Parsing a SENS CSV file only requires the file path. However, specifying the desired output timezone is recommended, otherwise it will be in UTC.
Check out how LABDA tackles parsing CSV data files generated by SENS.
from labda.parsers import Sens
path = "data/sens/export_759DE5.csv" # Use the path to your data file. Check the data folder for examples.
timezone = gps.metadata.timezone # While our example files come in various time zones, the ideal approach is to automatically extract the correct timezone from your GPS data.
acl = Sens.from_csv(
path=path,
timezone=timezone,
)
2024-05-30 08:49:35 | INFO | labda.parsers.sens.from_csv | export_759DE5 | Parsed 56527 records (SF: 5.0s, TZ: Europe/Oslo) from: export_759DE5.csv (Sens).
Note: See those informative messages printed in color after each function runs? Those are actually our logs, keeping track of everything that happens as your data is processed! Although logging information is currently undergoing testing and might not capture everything flawlessly, it's designed to become a comprehensive record of function usage. We strive for extensive logging to guarantee transparency within automated data pipelines. This will empower researchers to follow their data's journey and pinpoint any problems during pipeline execution. In the future, these logs will be savable in structured formats like JSON, providing a convenient way to store and analyze logged data.
acl.metadata
Metadata(id='export_759DE5', sensor=[Sensor(id='export_759DE5', serial_number=None, model=None, vendor=<Vendor.SENS: 'Sens'>, firmware_version=None, extra=None)], sampling_frequency=5.0, crs=None, timezone='Europe/Oslo')
acl.df
wear | position | steps | activity_intensity | activity_value | activity | |
---|---|---|---|---|---|---|
datetime | ||||||
2024-05-27 00:00:05 | True | sitting-lying | 0 | sedentary | 0.0 | resting |
2024-05-27 00:00:10 | True | sitting-lying | 0 | sedentary | 0.0 | resting |
2024-05-27 00:00:15 | True | sitting-lying | 0 | sedentary | 0.0 | resting |
2024-05-27 00:00:20 | True | sitting-lying | 0 | sedentary | 0.0 | resting |
2024-05-27 00:00:25 | True | sitting-lying | 0 | sedentary | 0.89 | resting |
... | ... | ... | ... | ... | ... | ... |
2024-05-30 08:37:10 | True | sitting-lying | 0 | sedentary | 0.0 | resting |
2024-05-30 08:37:15 | True | sitting-lying | 0 | sedentary | 0.0 | resting |
2024-05-30 08:37:20 | True | sitting-lying | 0 | sedentary | 0.0 | resting |
2024-05-30 08:37:25 | True | sitting-lying | 0 | sedentary | 0.0 | resting |
2024-05-30 08:37:30 | True | sitting-lying | 0 | sedentary | 0.0 | resting |
56527 rows × 6 columns
2. Merge Data from Both Sensors¶
Remember how we talked about the power of multiple sensors on Monday – more data, more insights, more fun! But with all that info, you might be wondering: is merging sensor data a total headache? Spoiler alert: absolutely not! It's actually quite achievable.

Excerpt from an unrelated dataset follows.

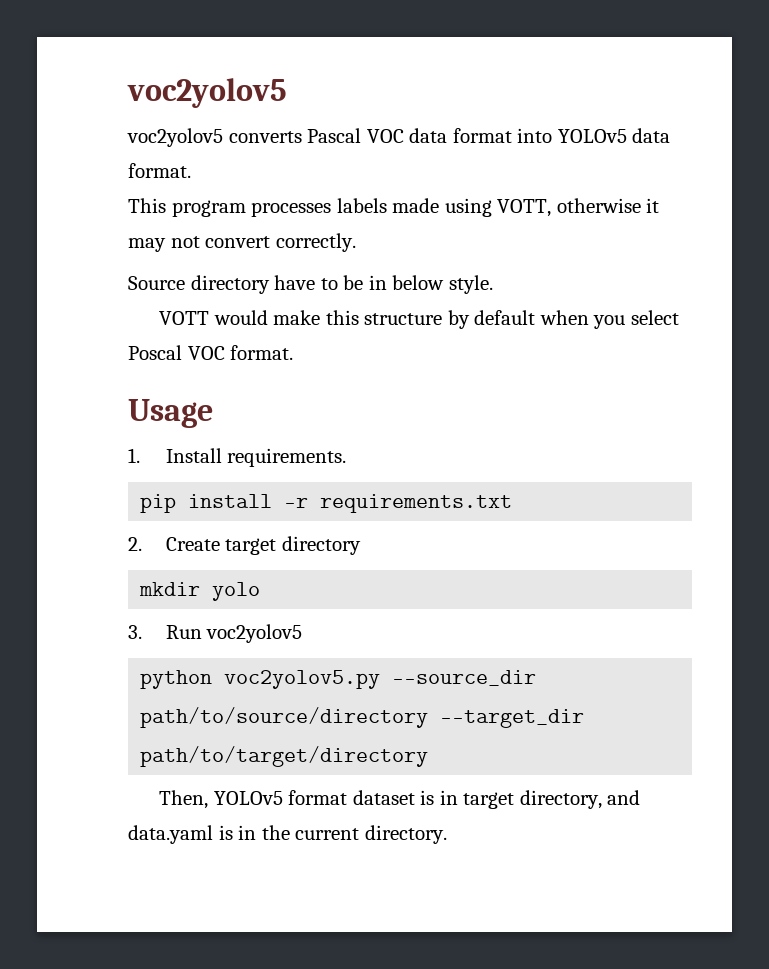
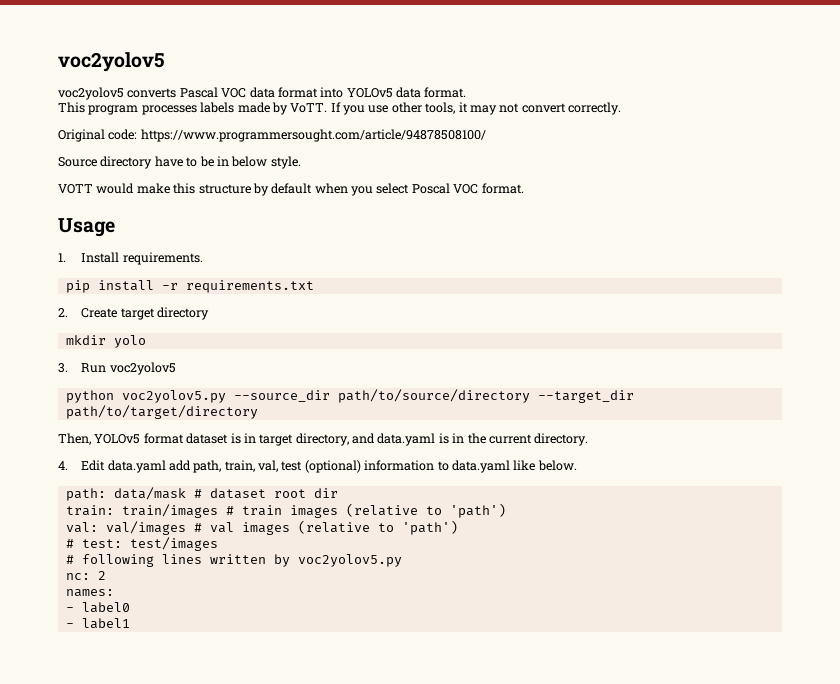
[444,198,641,217] using VOTT, otherwise -> [271,102,456,115] by VoTT. If you use other tools,
(356, 242) none -> [58,129,486,142] // Original code: https://www.programmersought.com/article/94878508100/
(447, 834) none -> [58,460,577,473] [65,487,338,501] [65,503,506,518] [65,520,458,535] [65,537,218,551] [65,554,402,567] [65,571,106,580] [65,589,114,597] [65,602,130,613] [65,618,130,629] // 4. Edit data.yaml add path, train, val, test (optional) information to data.yaml like below. // path: data/mask # dataset root dir // train: train/images # train images (relative to 'path') // val: val/images # val images (relative to 'path') // # test: test/images // # following lines written by voc2yolov5.py // nc: 2 // names: // - label0 // - label1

from labda import merge_subjects
subject = merge_subjects(gps, acl)
2024-05-30 08:49:44 | ERROR | labda.structure.merging._check_ids | 759DE5; export_759DE5 | IDs do not match (left: 759DE5, right: export_759DE5).
--------------------------------------------------------------------------- ValueError Traceback (most recent call last) Cell In[14], line 3 1 from labda import merge_subjects ----> 3 subject = merge_subjects(gps, acl) File ~/projects/labda/labda/structure/merging.py:145, in merge_subjects(left, right, how, **kwargs) 136 logger.error( 137 message, 138 extra={ (...) 141 }, 142 ) 143 raise ValueError(message) --> 145 id = _check_ids(left, right) 146 sf = _check_sampling_frequency(left, right) 147 tz = _check_timezones(left, right) File ~/projects/labda/labda/structure/merging.py:48, in _check_ids(left, right) 38 message = ( 39 f"IDs do not match (left: {left.metadata.id}, right: {right.metadata.id})." 40 ) 41 logger.error( 42 message, 43 extra={ (...) 46 }, 47 ) ---> 48 raise ValueError(message) 50 return left.metadata.id ValueError: IDs do not match (left: 759DE5, right: export_759DE5).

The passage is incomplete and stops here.